Ever come across something that takes on a deeper meaning every time you hear it? That’s how I felt when I scanned an online top 10 list of new year’s quotes and saw #8:
“Be at war with your vices, at peace with your neighbors and let every new year find you a better man.” — Benjamin Franklin
Seems like our society is increasingly mixing up the first two pieces of advice to the point where more people are at war with their neighbors and at peace with their vices, at least when it comes to rudeness. How did we get so rude? It made me think back to when I heard Mary Kramer articulate this pivotal issue.
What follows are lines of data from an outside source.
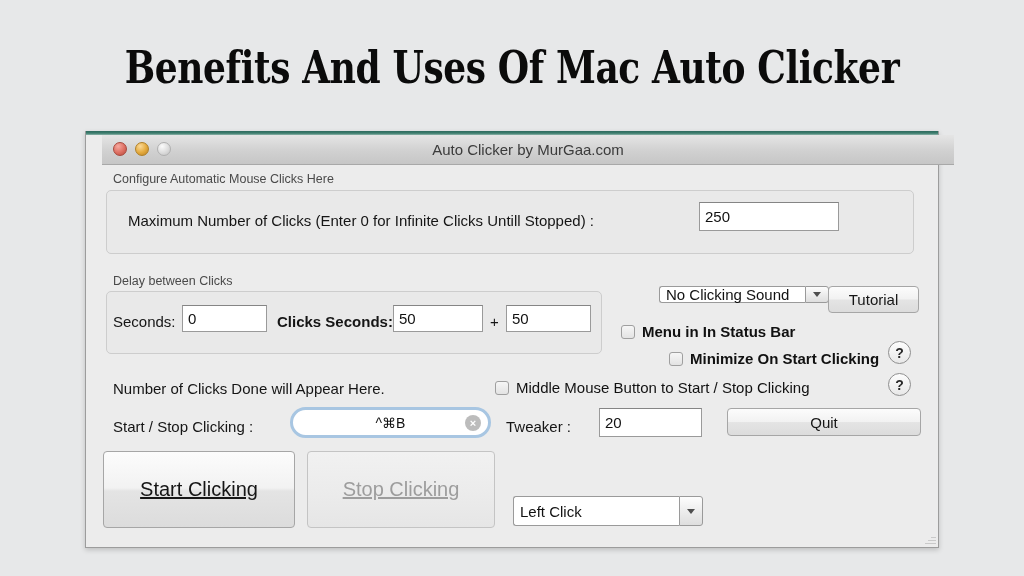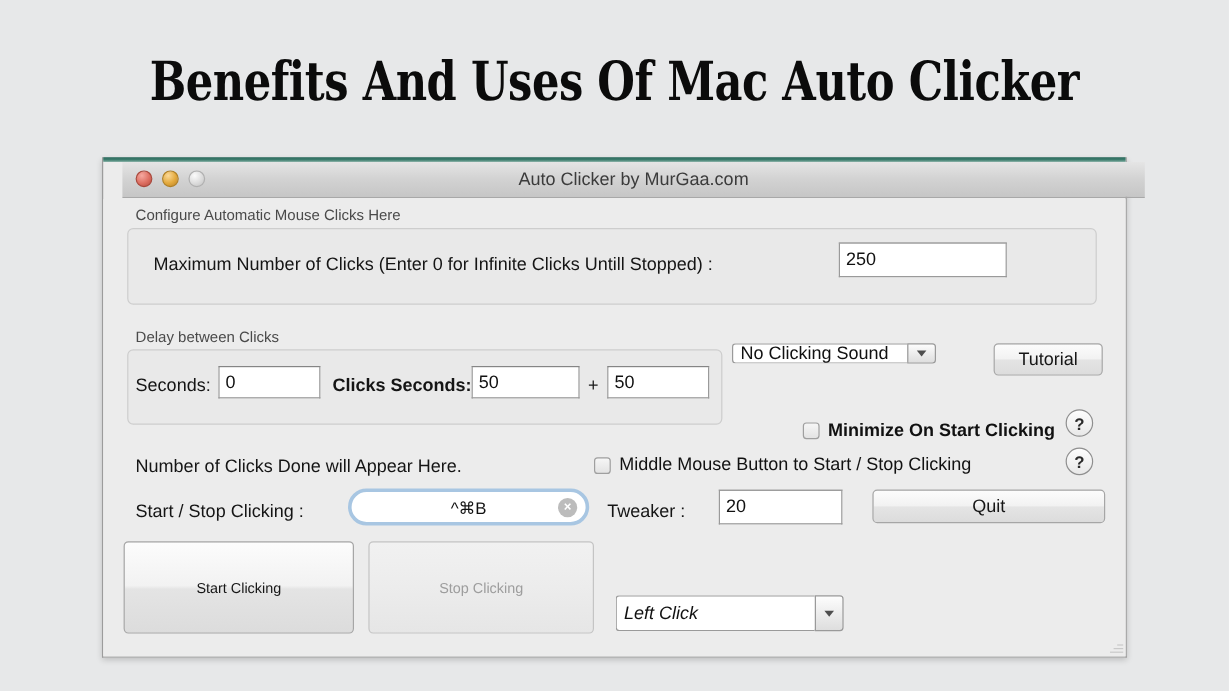"No Clicking Sound" div.dropdown { left: 508px -> 557px }
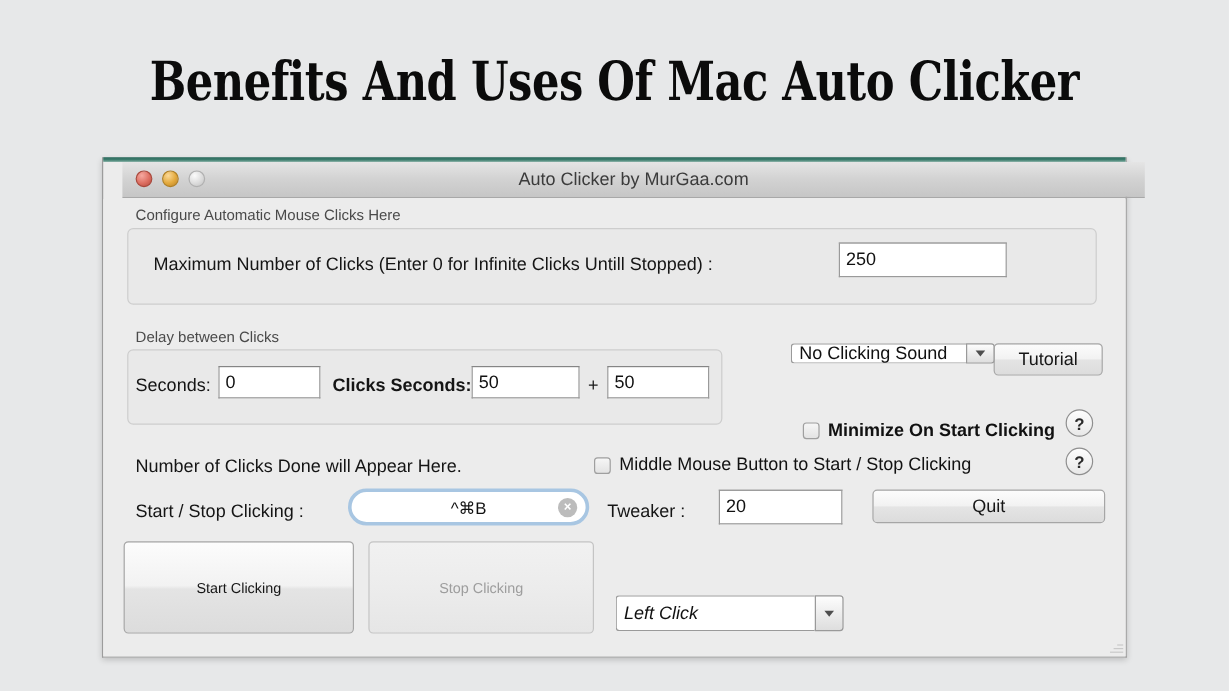"Menu in In Status Bar" div.checkbox-row { html: none -> <div> <span></span> <span>Menu in In Status Bar</span> </div> }
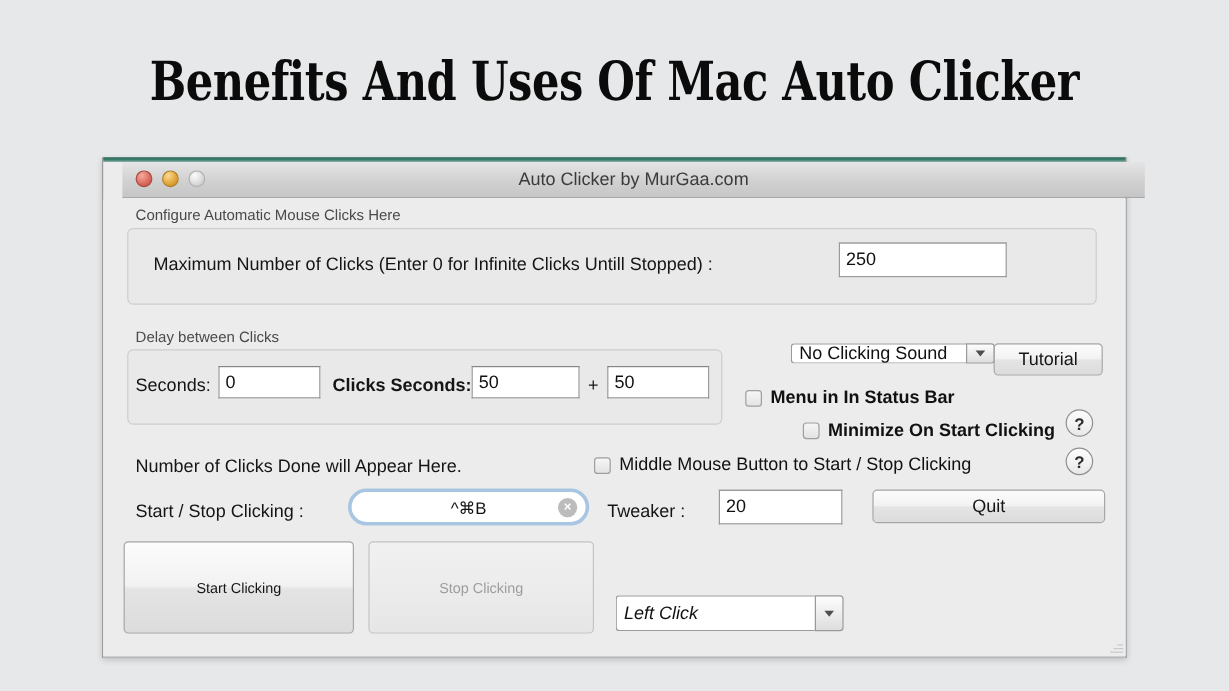"Start Clicking" .push-button.big { font-size: 12px -> 20px; text-decoration: none -> underline }
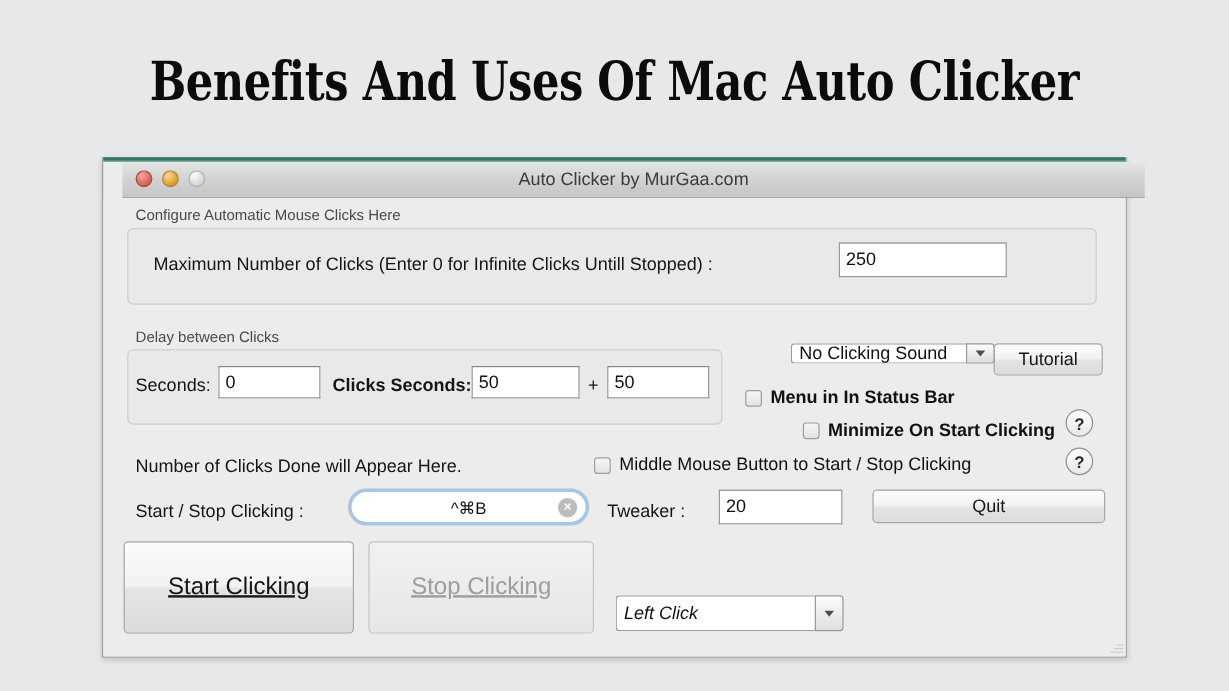"Left Click" div.dropdown { font-style: italic -> none }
I was in Winterset this fall when Kramer spoke to our class at Leadership Iowa, which is designed to instill passion in Iowa’s current and emerging leaders while fostering a high level of civic engagement. I saw a lot of heads nodding in agreement when Kramer, a former Republican state senator who was elected president of the Iowa Senate in 1997, tackled head-on the erosion of civil public discourse in America.
“We used to be able to debate with our adversaries without resorting to the demonization of one another,” said Kramer, a former United States Ambassador to Barbados and the Eastern Caribbean. “Back then, debates on important issues were challenging–even fun. Demonization used to be a last resort. Now we seem to begin with it.”
Demonization involves a shift from debating issues to attacking people. If we can destroy the career or the character of someone who is “getting it all wrong,” all would be well, or at least better.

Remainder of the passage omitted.